━━━━━ Records provided ━━━━━
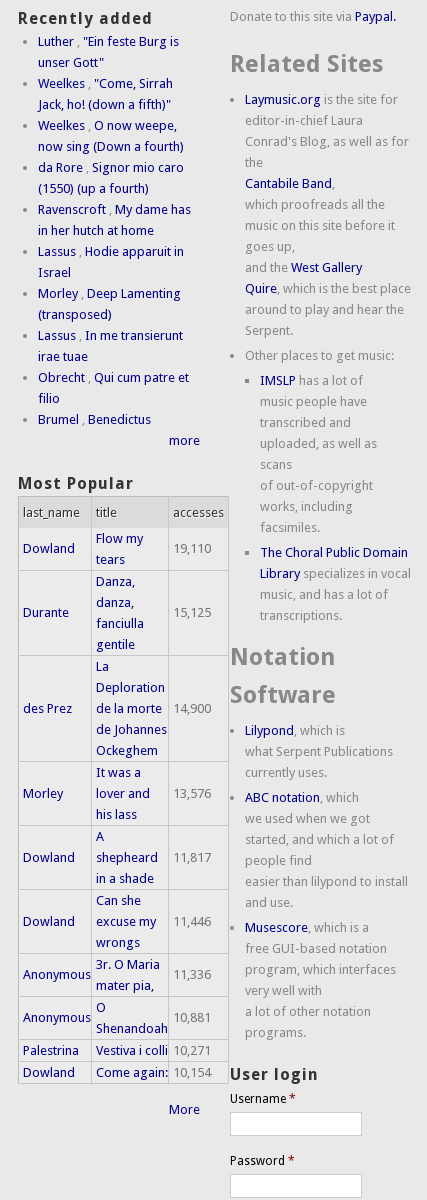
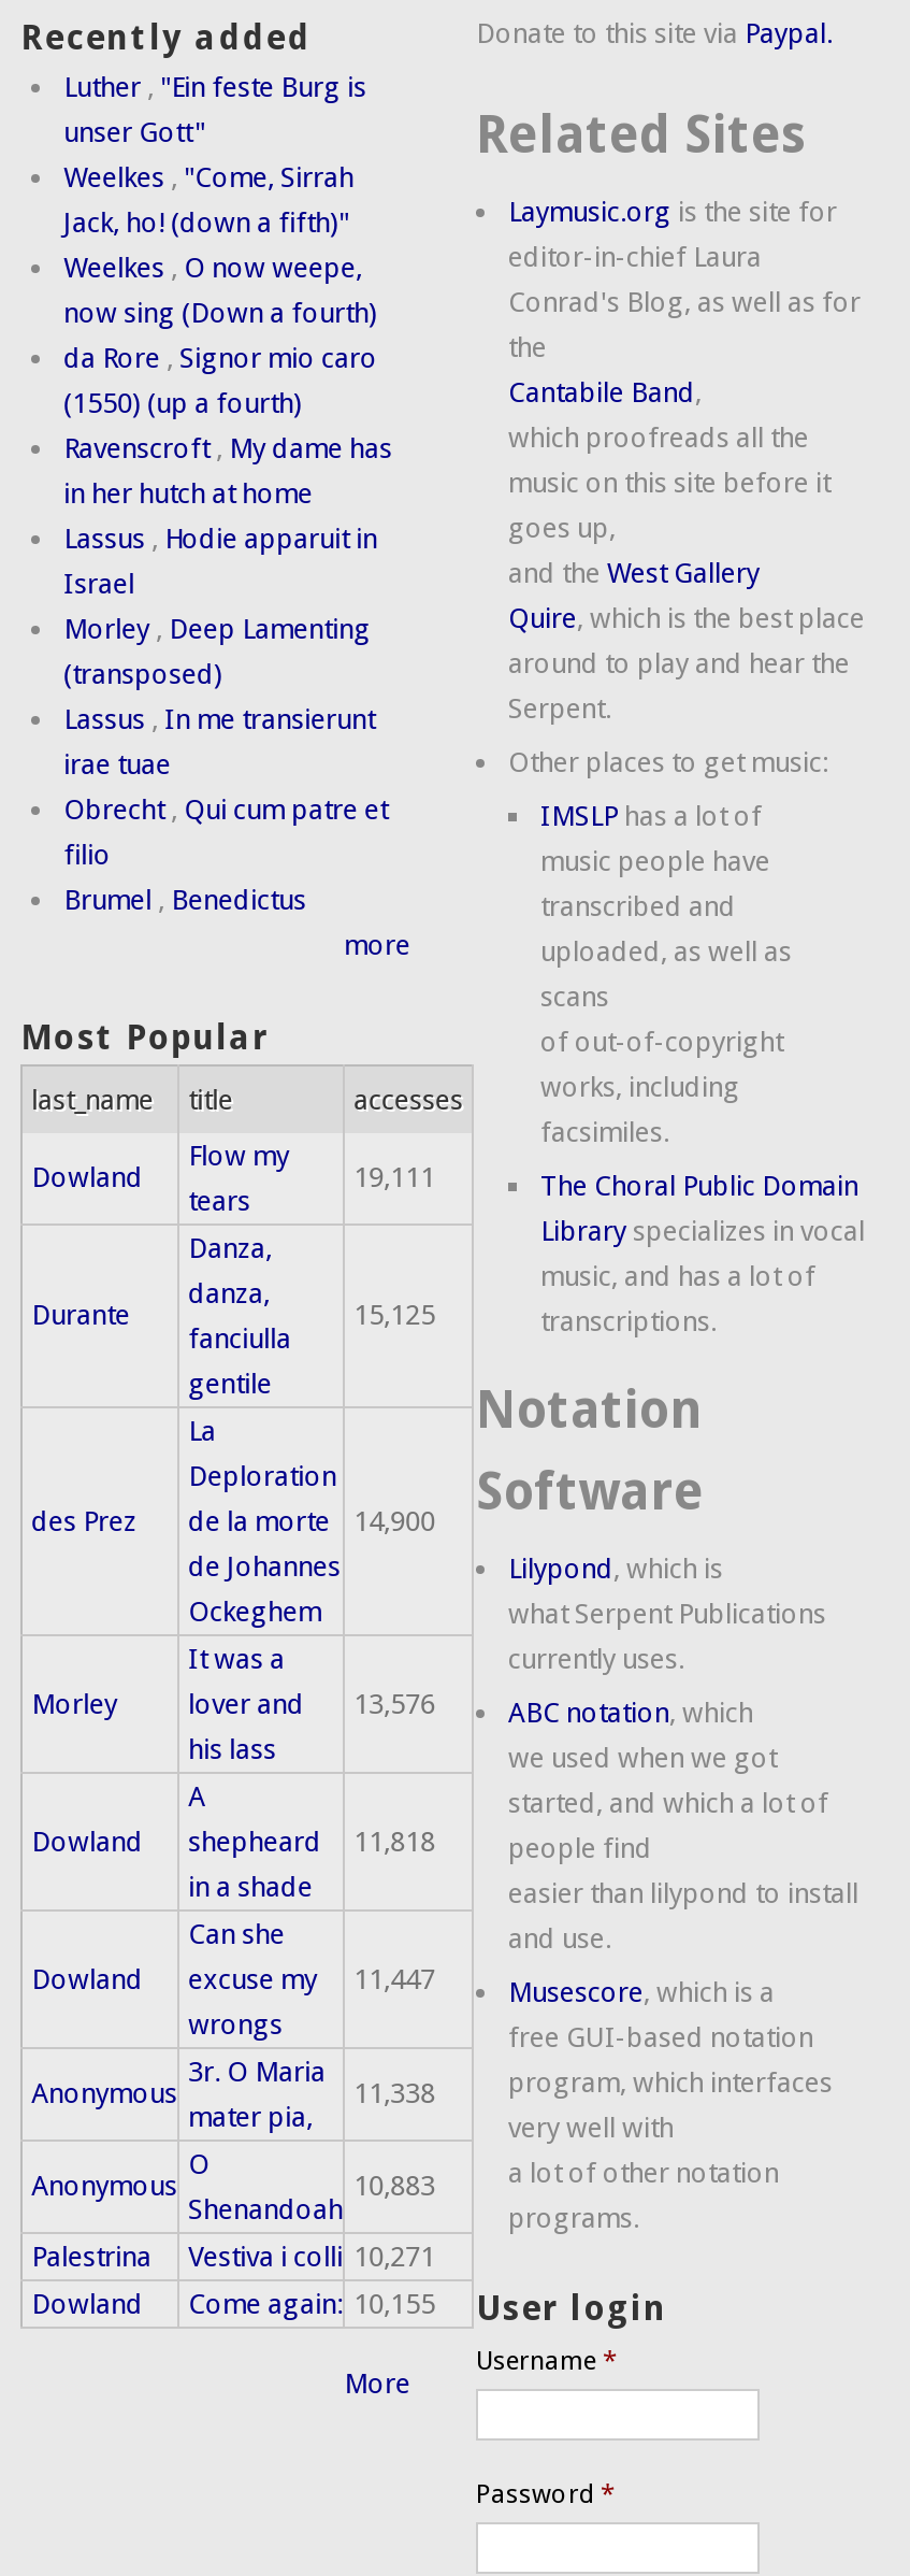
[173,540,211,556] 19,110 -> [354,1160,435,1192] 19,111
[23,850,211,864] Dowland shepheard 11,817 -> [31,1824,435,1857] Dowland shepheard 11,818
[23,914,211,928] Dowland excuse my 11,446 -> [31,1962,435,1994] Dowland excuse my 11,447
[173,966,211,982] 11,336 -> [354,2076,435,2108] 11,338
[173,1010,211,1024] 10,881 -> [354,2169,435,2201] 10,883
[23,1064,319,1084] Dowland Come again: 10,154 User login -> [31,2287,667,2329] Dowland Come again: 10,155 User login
━━━━━
Task statement —
The full listing above, duplicated exactly and without its pictures, is the answer.

Task output —
[173,540,211,556] 19,110 -> [354,1160,435,1192] 19,111
[23,850,211,864] Dowland shepheard 11,817 -> [31,1824,435,1857] Dowland shepheard 11,818
[23,914,211,928] Dowland excuse my 11,446 -> [31,1962,435,1994] Dowland excuse my 11,447
[173,966,211,982] 11,336 -> [354,2076,435,2108] 11,338
[173,1010,211,1024] 10,881 -> [354,2169,435,2201] 10,883
[23,1064,319,1084] Dowland Come again: 10,154 User login -> [31,2287,667,2329] Dowland Come again: 10,155 User login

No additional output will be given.